La decisión del presidente Abinader de moralizar la administración pública y eliminar la impunidad se concretizó en la designación de un Ministerio Público independiente. Ese Ministerio ha hecho historia sometiendo a gente que nadie pensó que tocaría. Pero pasado dos años, la población comienza a dudar, pensando que el combate contra la impunidad tiene límites.

La oposición arrecia los esfuerzos por desacreditar a la procuradora. Pretenden quitarle al gobierno uno de sus mayores aciertos, precisamente en momentos en que otros ministerios de la administración no han estado a la altura del trabajo presidencial, la crisis mundial aumenta la inflación y la delincuencia abunda.

La impunidad, el mal que más daña y corroe nuestra cultura, otra vez comienza a percibirse como imbatible. El Ministerio Público está siendo cuestionado con saña por propios y ajenos. Esto es grave. A nadie conviene. Aunque no se hable mucho de ello, la impunidad tiene relación directa con la educación y la criminalidad.

Si nos fijamos, podremos verificar que en la vida política y comunitaria del dominicano se entroniza el teatro de lo absurdo, convirtiéndose en espectáculo cotidiano: una secuencia de hechos chocantes e ilógicos que, sin duda, muestran nuestras desgracias de manera constante y tragicómica.  Es una puesta en escena para prestársele mucha atención, pues de no hacerlo, de no entenderse su significado y peligro social, podría llevarnos a un desencanto permanente.

“El teatro del absurdo” fue un movimiento teatral activo de 1940 a 1960. Se caracterizó por diálogos ilógicos y repetitivos, incoherencias, disparates y escenas absurdas. Situaciones díscolas y estrambóticas utilizadas para denunciar los males que afectan al hombre y a la sociedad.

Vemos, leemos y oímos lo que a estas alturas del gobierno quisiéramos no ver ni leer ni oír; personajes señalados por el clamor popular como delincuentes políticos andan de candidatos presidenciales, o aspiran a serlo. Pontifican con desparpajo a diestra y siniestra. Es como si los pecadores predicaran en el templo sin Jesús para expulsarlos. Se exhiben esos líderes corruptos llevando escudos de impunidad. La indignación va creciendo a la par del absurdo. Antiguos procuradores, funcionarios y políticos comprometidos con la corrupción aparecen a diario en los medios criticando al actual gobierno y dan cátedra de moralidad. ¡Demencial!  Un teatro del absurdo del mejor.

Grupos de mercenarios mediáticos cuestionan la imparcialidad de la justicia. Demasiada gente comienza a afirmar que antiguos presidentes y ciertos personajes de poder serán intocables. Denuncian una mafia judicial que paraliza los buenos oficios de la procuradora.  Sigue la carencia de ética entre jueces y fiscales. Esto es peligroso, desesperanzador.

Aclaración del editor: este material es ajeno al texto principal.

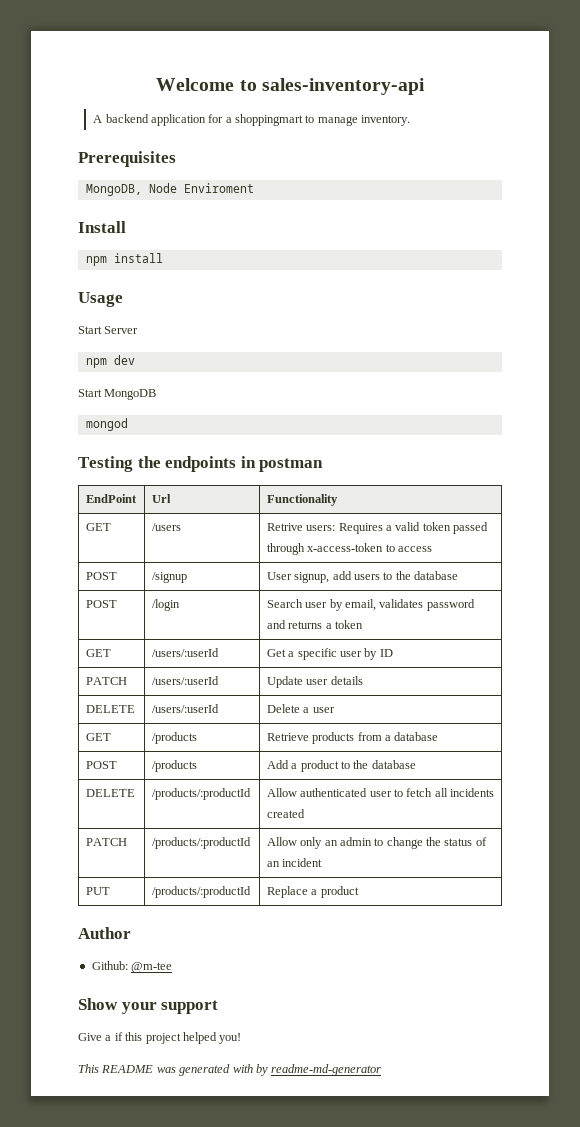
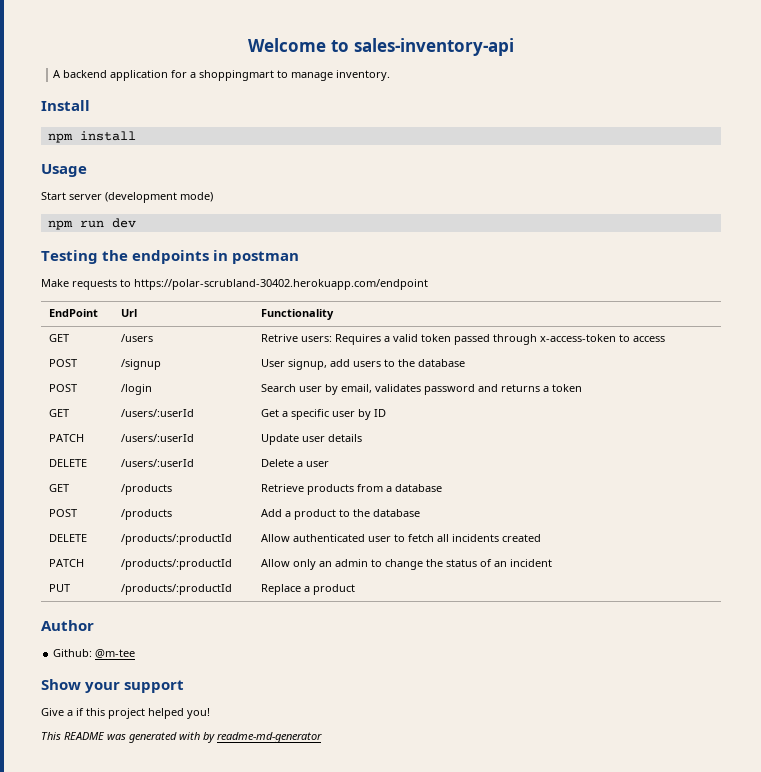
[78,151,176,167] [85,183,254,196] // Prerequisites // MongoDB, Node Enviroment -> (391, 75) none
[104,326,139,334] [85,358,107,368] Server // npm -> [69,192,213,203] [47,220,104,230] server (development mode) // npm run
[78,389,157,400] [85,418,128,431] // Start MongoDB // mongod -> (136, 223) none
(324, 465) none -> [41,279,428,290] // Make requests to https://polar-scrubland-30402.herokuapp.com/endpoint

La disolución del “expediente de los Tucano” tiende a ratificar el amarre dejado por las antiguas autoridades. Volvemos a escuchar entre algunos ciudadanos el fatídico “la misma vaina que antes” (expresión injusta, porque aquí mucho ha cambiado con este gobierno.)

Senadores y diputados trabajan arduamente en garantizarse impunidades futuras – o sea, planean robar sin consecuencias. Resisten la aprobación de la” ley de dominio”, a menos que puedan quedarse con lo robado. Chupan del barrilito y conviven entre riferos y narcotraficantes.

Resumiendo: el pueblo es testigo, especialmente esa juventud que busca desesperadamente ejemplos dignificantes, de una ilegalidad rentable y de criminales sin castigo. Sin ejemplos dignos a seguir es difícil educar, sea cual sea el programa educativo. Es devastador saber que las figuras ejemplares para la juventud son narcotraficantes y políticos corruptos.

El gobierno tiene que estar consciente de lo que esta sucediendo, y preocuparse. No conviene a nadie la percepción de impunidad selectiva. Deberá ser enérgico y exigir a cada ministro y a cada funcionario que tomen posiciones más activas en denunciar a sus antecesores. Someterlos. No basta la eficiencia administrativa, los votantes quieren justicia.

No pueden olvidar en palacio que esta sociedad espera, desde la caída de Trujillo, castigo para gobernantes y funcionarios delincuentes. No lo ha conseguido. El colectivo necesita, especialmente la juventud, aprender que el crimen tiene castigo, sin importar quien sea el culpable. De no ser así, la frustración seguirá escalando y el teatro del absurdo dominando.